From the data, copy out every line in which the word "folder" appears.

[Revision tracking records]

▼

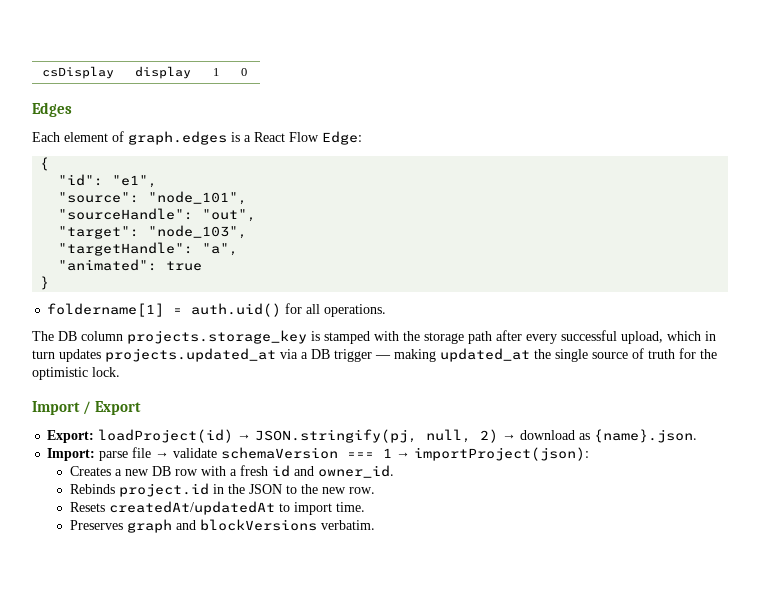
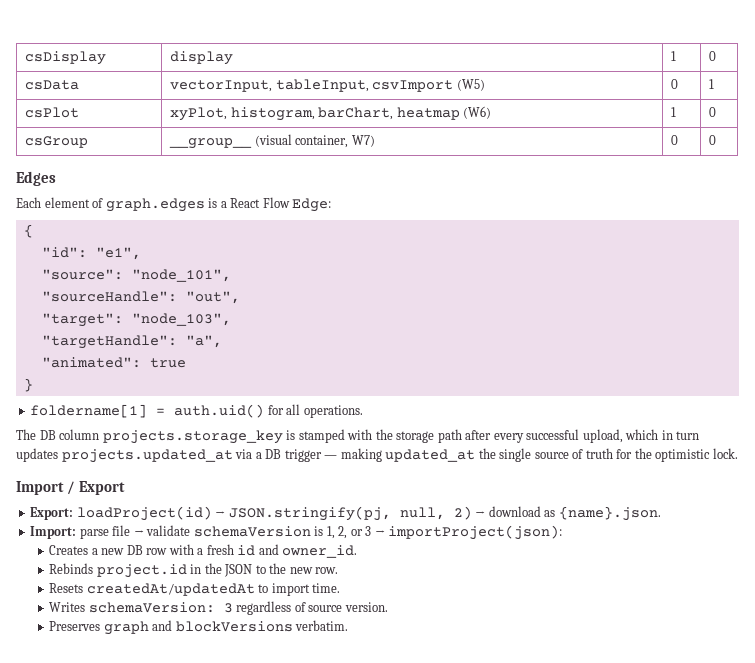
+ csData | vectorInput, tableInput, csvImport (W5) | 0 | 1
+ csPlot | xyPlot, histogram, barChart, heatmap (W6) | 1 | 0
+ csGroup | __group__ (visual container, W7) | 0 | 0
- Import: parse file → validate schemaVersion === 1 → importProject(json):
+ Import: parse file → validate schemaVersion is 1, 2, or 3 → importProject(json):
+ Writes schemaVersion: 3 regardless of source version.

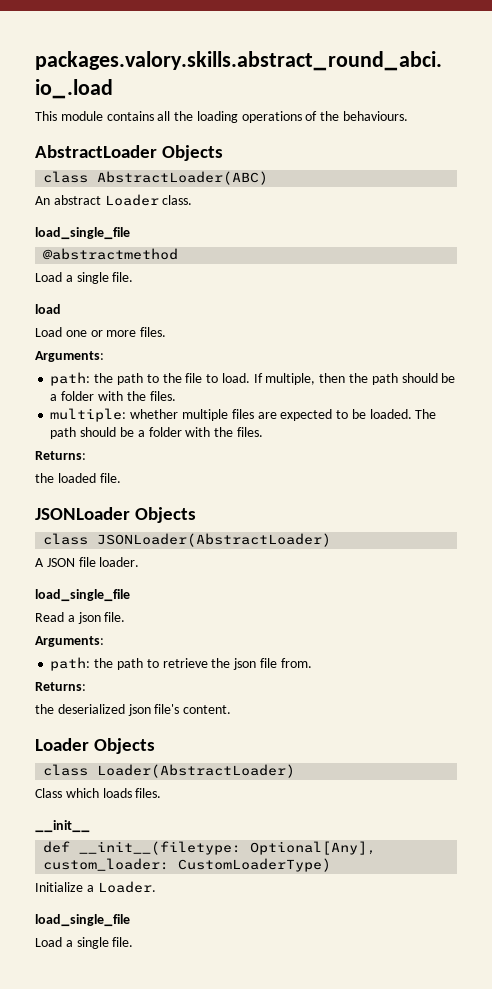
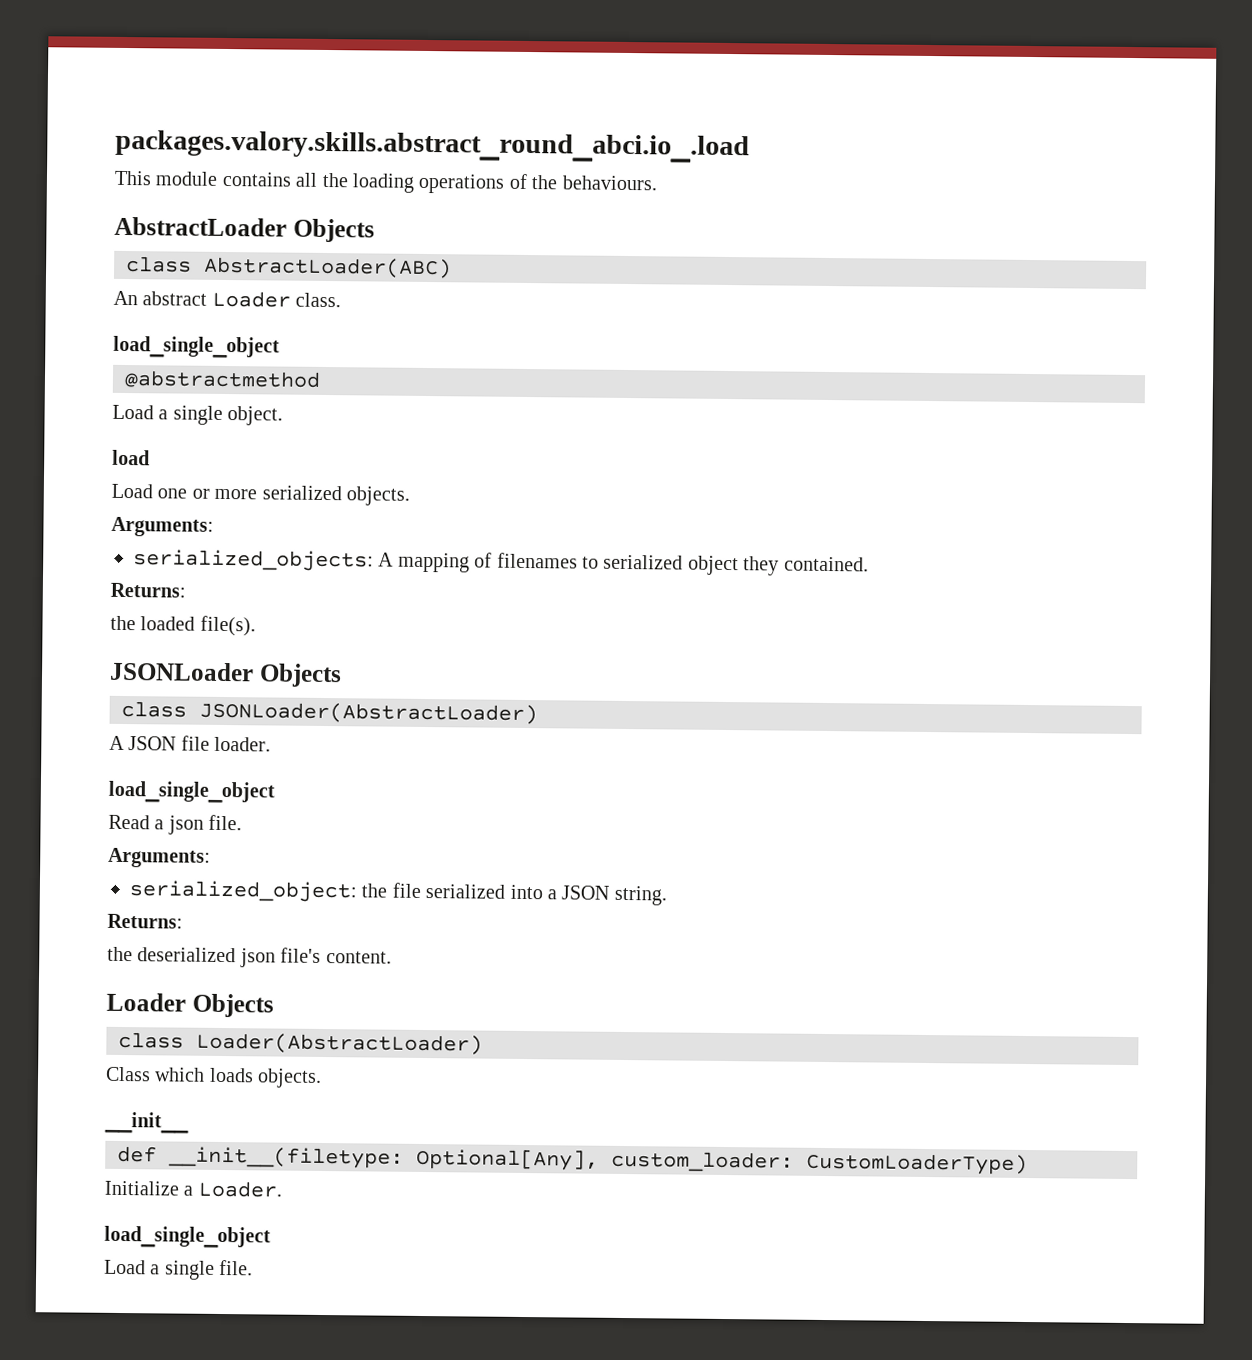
  An abstract Loader class.
- load_single_file
+ load_single_object
  @abstractmethod
- Load a single file.
+ Load a single object.
- Load one or more files.
+ Load one or more serialized objects.
  Arguments:
- path: the path to the file to load. If multiple, then the path should be a folder with the files.
- multiple: whether multiple files are expected to be loaded. The path should be a folder with the files.
+ serialized_objects: A mapping of filenames to serialized object they contained.
- the loaded file.
+ the loaded file(s).
  A JSON file loader.
- load_single_file
+ load_single_object
- path: the path to retrieve the json file from.
+ serialized_object: the file serialized into a JSON string.
- Class which loads files.
+ Class which loads objects.
  Initialize a Loader.
- load_single_file
+ load_single_object

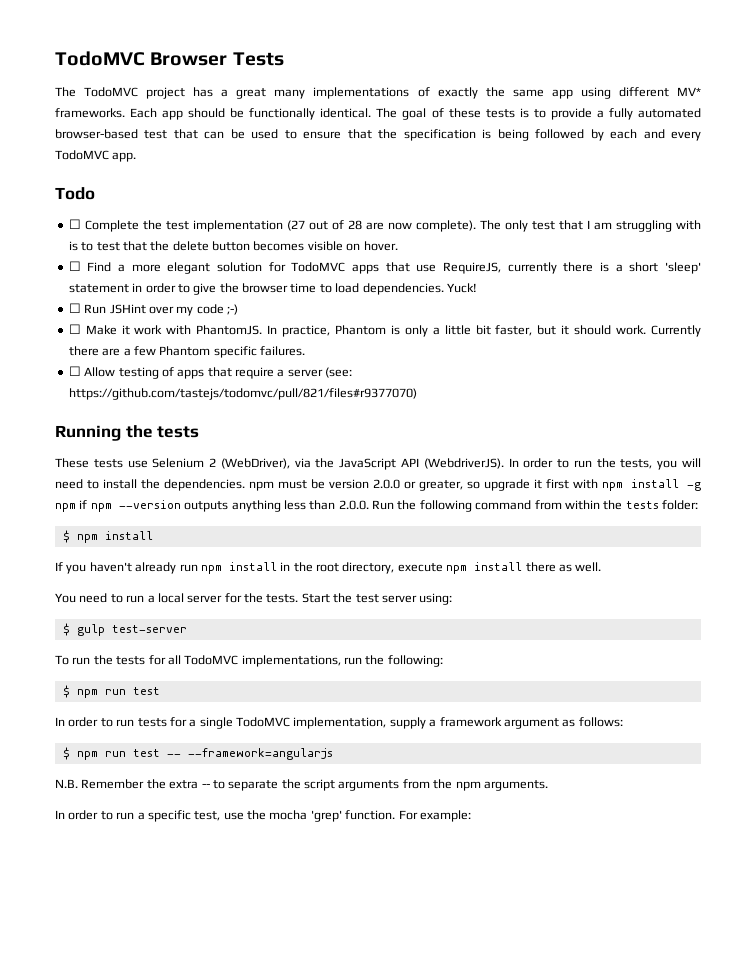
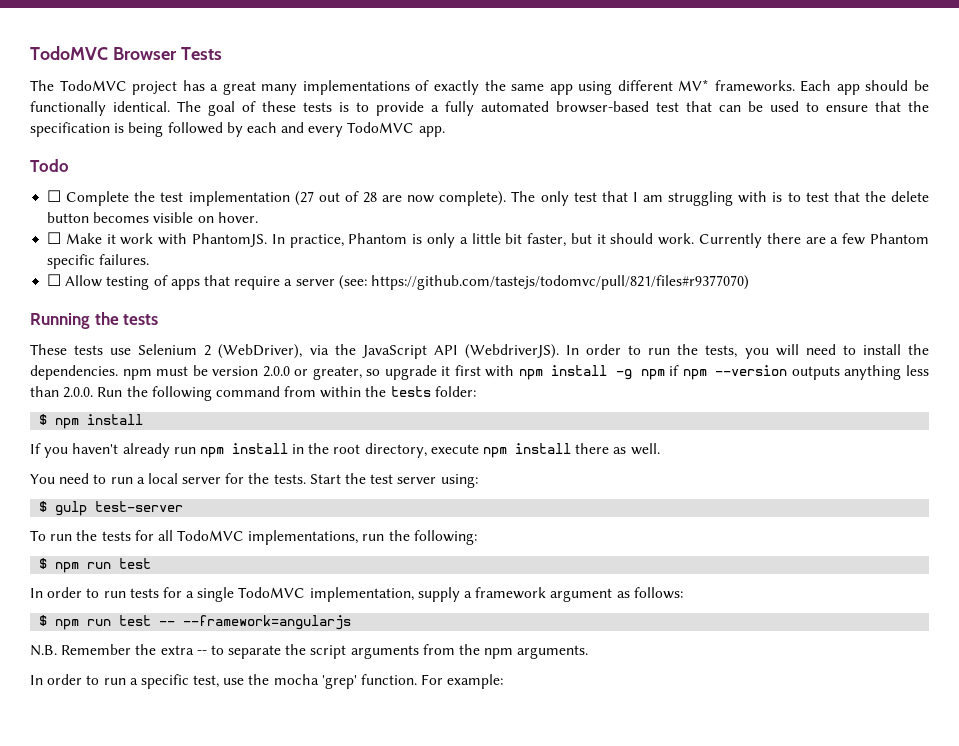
- ☐ Find a more elegant solution for TodoMVC apps that use RequireJS, currently there is a short 'sleep' statement in order to give the browser time to load dependencies. Yuck!
- ☐ Run JSHint over my code ;-)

▲

§ RESPONSE
- path: the path to the file to load. If multiple, then the path should be a folder with the files.
- multiple: whether multiple files are expected to be loaded. The path should be a folder with the files.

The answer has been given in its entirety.